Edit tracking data
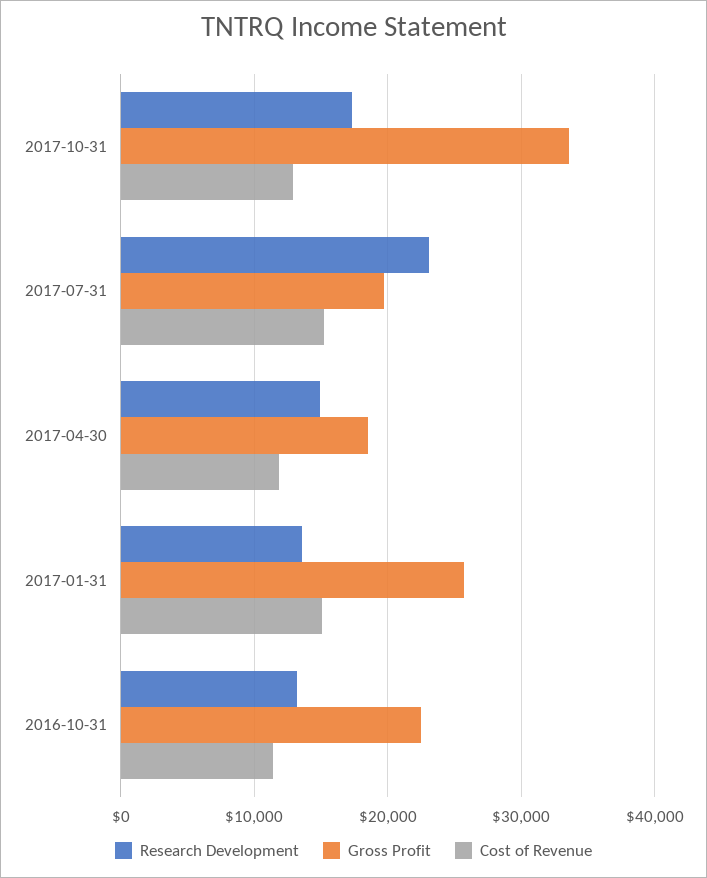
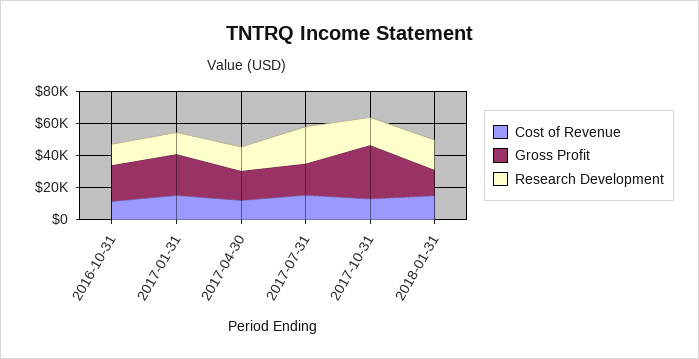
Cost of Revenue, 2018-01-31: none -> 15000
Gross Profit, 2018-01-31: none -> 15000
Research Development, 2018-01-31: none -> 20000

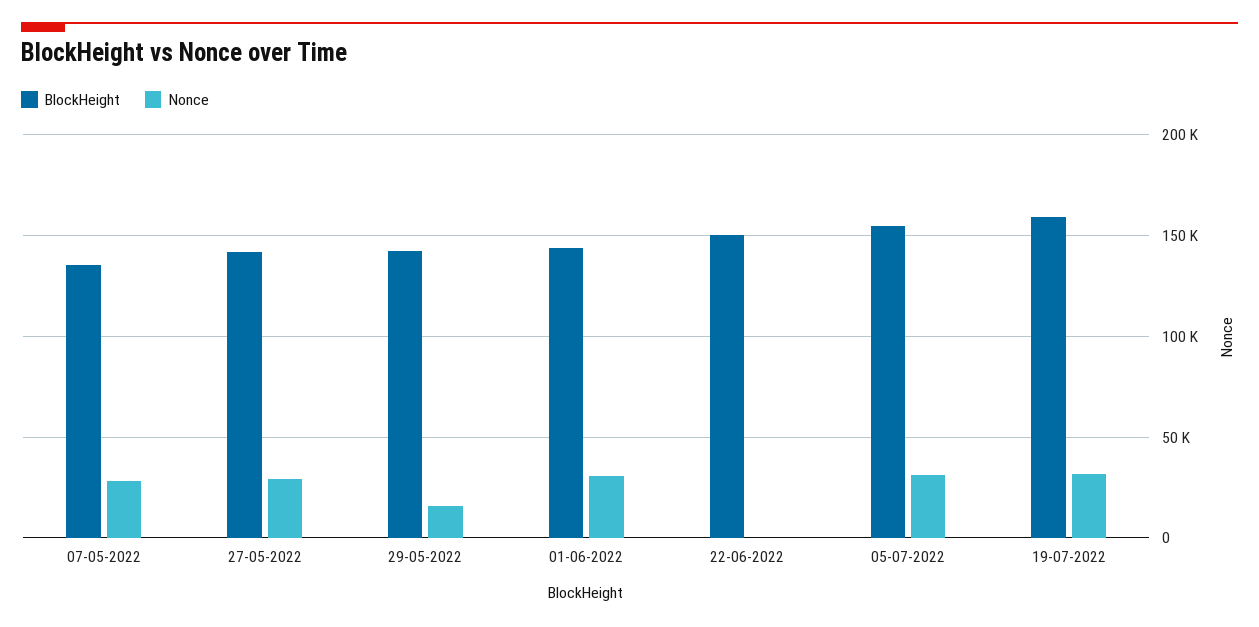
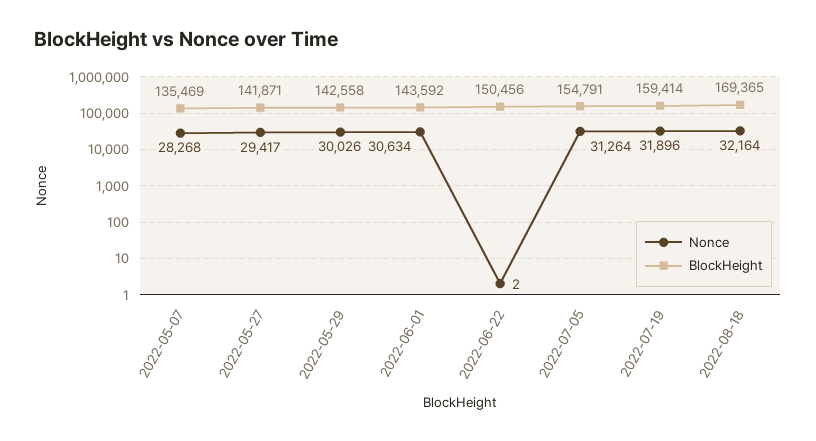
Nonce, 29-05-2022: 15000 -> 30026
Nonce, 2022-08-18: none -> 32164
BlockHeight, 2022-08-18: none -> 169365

Requirement> Which of the lines above include the string "none"? Pick them out and copy them.

Answer to this exercise>
Cost of Revenue, 2018-01-31: none -> 15000
Gross Profit, 2018-01-31: none -> 15000
Research Development, 2018-01-31: none -> 20000
Nonce, 2022-08-18: none -> 32164
BlockHeight, 2022-08-18: none -> 169365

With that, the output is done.